President Chirac wanted to limit the interview to D-Day observations, but he understood that it’s impossible to separate the past from the present.
President Jacques Chirac: Now, as ever, and in every family, there might be difficulties, diverging views but unity is something that has never been called into question by France, and I don’t think it’s been called into question by the U.S. either.
Now of course on specific items, on specific issues we may have different approaches, different understanding. And amongst friends it is only normal we should say it and say it clearly.
This being said, we now share a common goal and that is restoring the security - the stability of Iraq.
Tom Brokaw: Sixty years from now, do you think that we will be celebrating the 120th anniversary of D-Day together — and 60 years of democracy and freedom in Iraq?

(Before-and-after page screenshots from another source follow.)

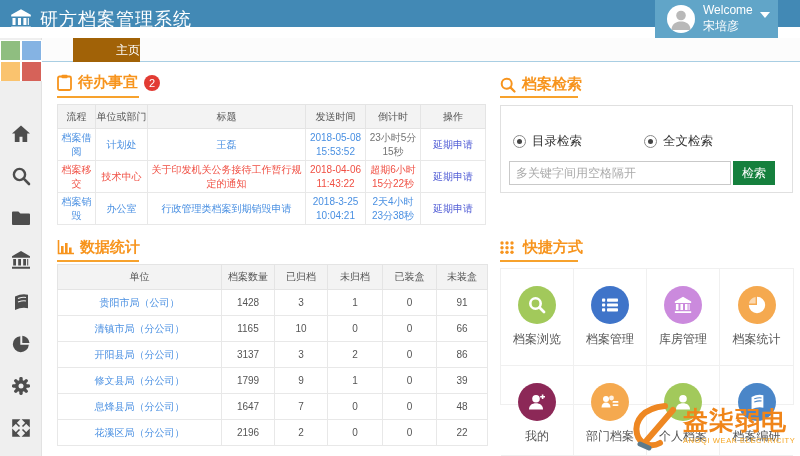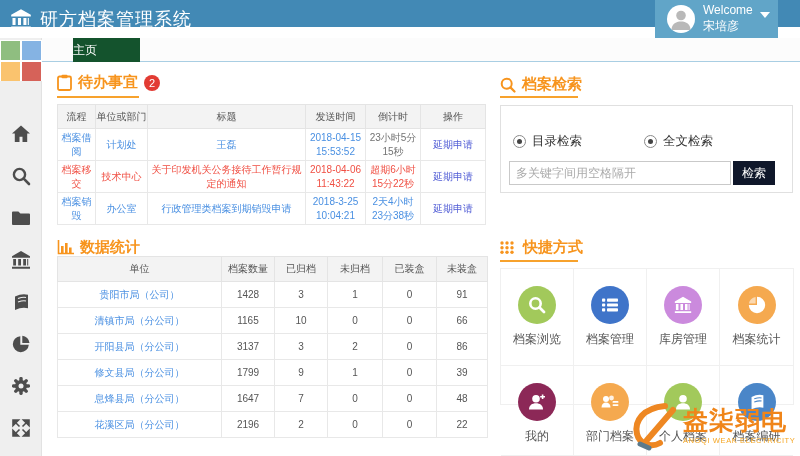--- a/index.html
+++ b/index.html
@@ -17,50 +17,50 @@
   .user-text { margin-left:8px; color:#fff; font-size:12px; line-height:1.3; text-align:left; }
   .caret { width:0; height:0; border-left:5px solid transparent; border-right:5px solid transparent; border-top:6px solid #fff; margin-left:7px; margin-top:-8px; }
   
   .sidebar { position:absolute; left:0; top:38px; width:42px; height:418px; background:#efefef; border-right:1px solid #e2e2e2; }
   .logo-squares { position:absolute; left:0; top:2px; width:42px; height:41px; background:#fff; display:grid; grid-template-columns:19px 19px; grid-template-rows:19px 19px; gap:2px; padding:1px 0 0 1px; }
   .sq1{background:#8fbe80;} .sq2{background:#85b3e3;} .sq3{background:#fac36e;} .sq4{background:#d66259;}
   .side-icons { position:absolute; left:0; top:85px; width:42px; display:flex; flex-direction:column; align-items:center; gap:20px; }
   .side-icon { width:22px; height:22px; cursor:pointer; }
   
   .tabbar { position:absolute; left:42px; top:38px; width:758px; height:24px; background:#fcfcfc; border-bottom:1px solid #a9cee3; }
-  .tab { position:absolute; left:31px; top:0; width:67px; height:24px; background:#14532d; color:#fff; font-size:12px; text-align:left; line-height:24px; cursor:pointer; }
+  .tab { position:absolute; left:31px; top:0; width:67px; height:24px; background:#a16207; color:#fff; font-size:12px; text-align:right; line-height:24px; cursor:pointer; }
   
   .section-header { position:absolute; display:flex; align-items:center; gap:6px; color:#f7941d; font-size:15px; font-weight:bold; }
   .underline { position:absolute; height:2px; background:#f7a22d; }
   .badge { display:inline-block; min-width:16px; height:16px; border-radius:50%; background:#e23b33; color:#fff; font-size:11px; font-weight:normal; line-height:16px; text-align:center; }
   
   table { border-collapse:collapse; table-layout:fixed; font-size:10px; }
   th { background:#f3f3f3; color:#555; font-weight:normal; border:1px solid #e4e4e4; height:24px; }
   td { border:1px solid #e8e8e8; text-align:center; padding:2px 3px; line-height:1.35; }
   .todo-table { position:absolute; left:57px; top:104px; width:428px; }
   .todo-table td { height:31px; }
-  .stats-table { position:absolute; left:57px; top:256px; width:430px; }
+  .stats-table { position:absolute; left:57px; top:264px; width:430px; }
   .stats-table th { height:25px; }
   .stats-table td { height:26px; }
   .t-blue { color:#4a90e2; }
   .t-red { color:#f04f43; }
   .t-orange { color:#737373; }
   .t-link { color:#4f5bd5; cursor:pointer; }
   .t-num { color:#555; }
   .unit-link { color:#4a90e2; cursor:pointer; }
   
   .search-box { position:absolute; left:500px; top:105px; width:293px; height:88px; border:1px solid #e0e0e0; background:#fff; }
   .radio-row { position:absolute; top:27px; left:12px; display:flex; align-items:center; font-size:12.5px; color:#333; }
   .radio-item { display:flex; align-items:center; gap:6px; cursor:pointer; }
   .radio-item + .radio-item { margin-left:62px; }
   .radio-dot { width:13px; height:13px; border:1px solid #8a8a8a; border-radius:50%; display:inline-flex; align-items:center; justify-content:center; }
   .radio-dot::after { content:""; width:5px; height:5px; border-radius:50%; background:#444; }
   .search-input { position:absolute; left:8px; top:55px; width:222px; height:24px; border:1px solid #c9c9c9; font-size:12px; padding:0 6px; color:#333; font-family:inherit; }
   .search-input::placeholder { color:#aaa; }
-  .search-btn { position:absolute; left:232px; top:55px; width:42px; height:24px; background:#0f172a; color:#fff; border:none; font-size:12px; cursor:pointer; font-family:inherit; }
+  .search-btn { position:absolute; left:232px; top:55px; width:42px; height:24px; background:#15803d; color:#fff; border:none; font-size:12px; cursor:pointer; font-family:inherit; }
   
   .shortcuts-grid { position:absolute; left:500px; top:268px; width:294px; height:137px; border:1px solid #f0f0f0; display:grid; grid-template-columns:repeat(4,1fr); grid-template-rows:97px 90px; }
   .sc-cell { border-right:1px solid #f0f0f0; border-bottom:1px solid #f0f0f0; display:flex; flex-direction:column; align-items:center; justify-content:flex-start; padding-top:17px; gap:7px; cursor:pointer; }
   .sc-cell:nth-child(4n){ border-right:none; }
   .sc-circle { width:38px; height:38px; border-radius:50%; display:flex; align-items:center; justify-content:center; }
   .sc-label { font-size:12px; color:#555; }
   .c-green{background:#a2c95b;} .c-blue{background:#3f74c9;} .c-orange{background:#f5a94f;}
   .c-purple{background:#cb8add;} .c-magenta{background:#8c2857;} .c-steel{background:#4a86c8;}
   
   .watermark { position:absolute; left:627px; top:396px; width:172px; height:60px; display:flex; align-items:center; z-index:50; }
@@ -194,21 +194,21 @@
         <th>发送时间</th>
         <th>倒计时</th>
         <th>操作</th>
       </tr>
     </thead>
     <tbody>
       <tr>
         <td class="t-blue">档案借阅</td>
         <td class="t-blue">计划处</td>
         <td class="t-blue">王磊</td>
-        <td class="t-blue">2018-04-15 15:53:52</td>
+        <td class="t-blue">2018-05-08 15:53:52</td>
         <td class="t-orange">23小时5分15秒</td>
         <td class="t-link">延期申请</td>
       </tr>
       <tr>
         <td class="t-red">档案移交</td>
         <td class="t-red">技术中心</td>
         <td class="t-red">关于印发机关公务接待工作暂行规定的通知</td>
         <td class="t-red">2018-04-06 11:43:22</td>
         <td class="t-red">超期6小时15分22秒</td>
         <td class="t-link">延期申请</td>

President Chirac: Let us hope so. I hope so, but there is one trap we must not fall into. In the distant past there were conditions - a context - in which a confrontation between the Christian west and the Muslim east was established and we must try to avoid that, for that would be the worst situation.

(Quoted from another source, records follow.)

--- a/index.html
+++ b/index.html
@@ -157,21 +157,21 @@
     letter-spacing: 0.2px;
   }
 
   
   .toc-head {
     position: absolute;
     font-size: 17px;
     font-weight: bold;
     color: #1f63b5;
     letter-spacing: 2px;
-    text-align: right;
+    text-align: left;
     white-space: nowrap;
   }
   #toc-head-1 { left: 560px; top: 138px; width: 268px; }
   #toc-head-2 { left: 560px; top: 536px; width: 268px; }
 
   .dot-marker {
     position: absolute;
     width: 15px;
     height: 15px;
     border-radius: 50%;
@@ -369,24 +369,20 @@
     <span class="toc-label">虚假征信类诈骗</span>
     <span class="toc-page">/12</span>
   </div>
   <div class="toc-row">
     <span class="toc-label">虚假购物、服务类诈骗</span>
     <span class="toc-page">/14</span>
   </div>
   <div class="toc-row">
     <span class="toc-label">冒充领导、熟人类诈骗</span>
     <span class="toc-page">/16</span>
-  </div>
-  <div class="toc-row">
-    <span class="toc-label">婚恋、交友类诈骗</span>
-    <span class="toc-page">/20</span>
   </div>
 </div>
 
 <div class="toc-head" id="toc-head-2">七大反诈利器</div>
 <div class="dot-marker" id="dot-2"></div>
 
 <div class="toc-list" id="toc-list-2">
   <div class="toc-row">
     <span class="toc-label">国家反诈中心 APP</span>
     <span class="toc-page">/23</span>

Brokaw: What would you like to hear President Bush say in his speech, in Normandy on the D-Day anniversary?
President Chirac: Of course, I can’t pre-judge what the president might say...

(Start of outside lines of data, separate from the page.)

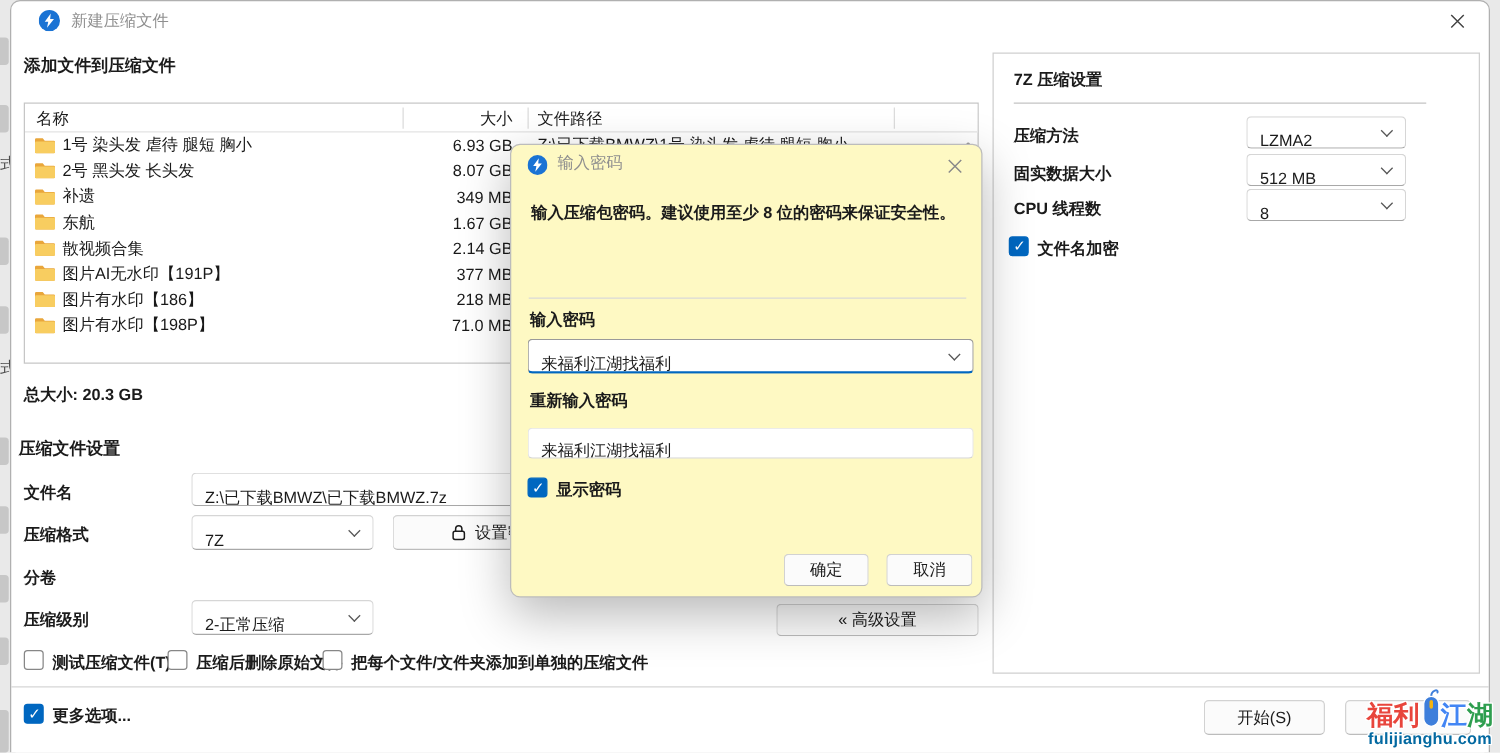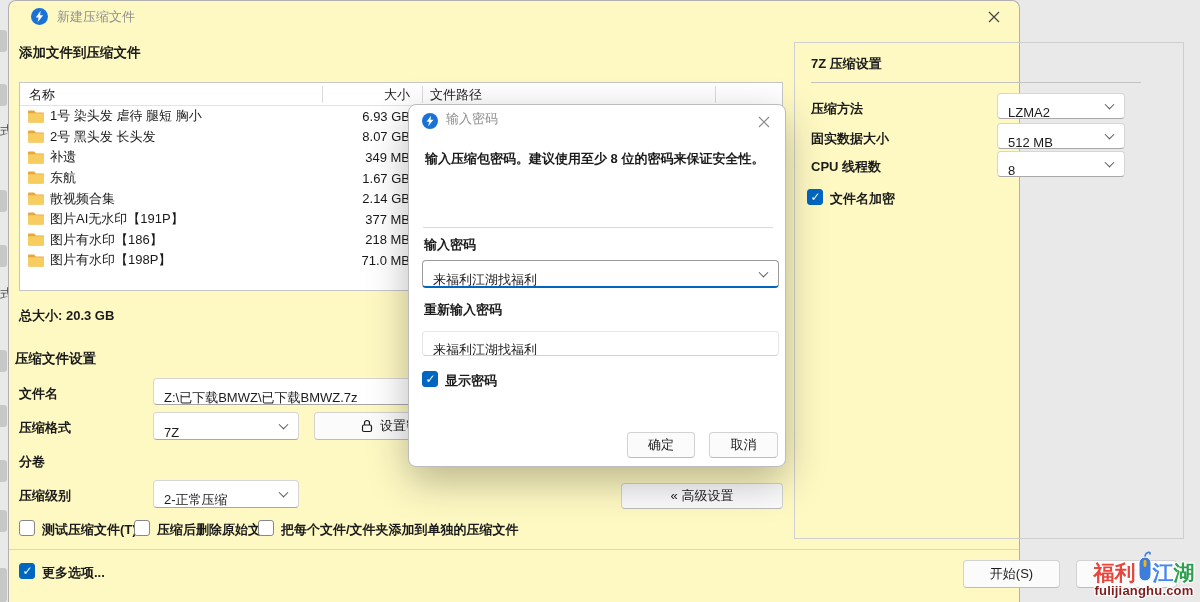--- a/index.html
+++ b/index.html
@@ -1,21 +1,21 @@
 <!DOCTYPE html>
 <html><head>
 <meta charset="utf-8">
 <style>
   * { margin:0; padding:0; box-sizing:border-box; }
   html,body { width:1200px; height:602px; overflow:hidden; background:#e9e9e9;
     font-family:"Liberation Sans","DejaVu Sans",sans-serif; }
   .abs { position:absolute; }
   
-  #win { position:absolute; left:8px; top:0; width:1012px; height:602px;
-    background:#fef9c3; border:1px solid #b0b0b0; border-bottom:none;
+  #win { position:absolute; left:8px; top:0; width:1184px; height:602px;
+    background:#ffffff; border:1px solid #b0b0b0; border-bottom:none;
     border-radius:8px 8px 0 0; }
   .titlebar-text { font-size:13px; color:#8f8f8f; line-height:32px; white-space:nowrap; }
   .lbl { position:absolute; font-size:13px; color:#1b1b1b; white-space:nowrap;font-weight:bold; }
   .sect { font-weight:bold; }
   
   #filelist { position:absolute; left:10px; top:81px; width:764px; height:209px;
     background:#fff; border:1px solid #c6c6c6; overflow:hidden; }
   .lhead { position:absolute; left:0; top:0; right:0; height:23px; background:#fff;
     border-bottom:1px solid #e3e3e3; font-size:13px; color:#1b1b1b; }
   .hsep { position:absolute; top:3px; height:17px; width:1px; background:#dcdcdc; }
@@ -41,31 +41,31 @@
     transform:translateY(-70%) rotate(45deg); }
   .cb { position:absolute; width:16px; height:16px; border:1px solid #878787;
     border-radius:3px; background:#fff; }
   .cb.on { background:#0067c0; border-color:#0067c0; }
   .cb.on::after { content:"✓"; position:absolute; left:2.5px; top:-0.5px;
     color:#fff; font-size:12px; font-weight:bold; }
   
   #rpanel { position:absolute; left:785px; top:41px; width:390px; height:497px;
     border:1px solid #cfcfcf; }
   
-  #pwdlg { position:absolute; left:408px; top:104px; width:378px; height:363px;
-    background:#ffffff; border:1px solid #bcbcbc; border-radius:8px;
+  #pwdlg { position:absolute; left:408px; top:115px; width:378px; height:363px;
+    background:#fef9c3; border:1px solid #bcbcbc; border-radius:8px;
     box-shadow:0 14px 40px rgba(0,0,0,.28); z-index:10; }
   .xbtn { position:absolute; width:26px; height:22px; display:flex; align-items:center;
     justify-content:center; }
   
   #wm { position:absolute; left:1092px; top:545px; width:104px; z-index:50; text-align:center; }
   .wm-row { display:flex; align-items:flex-end; justify-content:center; height:38px; }
   .wm-ch { font-size:21px; font-weight:bold; line-height:1;
     text-shadow:-1px -1px 0 #fff,1px -1px 0 #fff,-1px 1px 0 #fff,1px 1px 0 #fff,0 -1px 0 #fff,0 1px 0 #fff,-1px 0 0 #fff,1px 0 0 #fff; }
-  .wm-url { font-size:13px; font-weight:bold; color:#7f1d1d; letter-spacing:.2px;
+  .wm-url { font-size:13px; font-weight:bold; color:#0369a1; letter-spacing:.2px;
     text-shadow:-1px -1px 0 #fff,1px -1px 0 #fff,-1px 1px 0 #fff,1px 1px 0 #fff,0 -1px 0 #fff,0 1px 0 #fff,-1px 0 0 #fff,1px 0 0 #fff; }
   
   .bgbar { position:absolute; left:0; width:7px; height:22px; background:#c7c7c7; border-radius:0 3px 3px 0; }
   .bgtxt { position:absolute; left:0; width:8px; overflow:hidden; font-size:13px; color:#4a4a4a; }
 </style>
 </head>
 <body>
 
 <div>
   <div class="bgbar" style="top:30px"></div>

Brokaw: But what would you like to hear from him?
President Chirac: I hope that he will say we’re all part of the same family and as in any families there might be differences, disagreements. So what we have to do is to establish some kind of governance and make sure dialogue will replace confrontation. We must understand that war never leads to a positive settlement of human difficulties. There are always scars that are left after the end of wars. So what I hope we can do is be associated with an endeavor that shows… our whole values are the best values and also show we’re not trying to impose these values.
Brokaw: Thank you, Mr. President.
President Chirac: I just want to say at the end that the only message I would like to remain, or told is the following: the French say, “Thank you,” to the Americans, and they will not forget what they have done 60 years ago. And that is very, very important in our minds and in our hearts.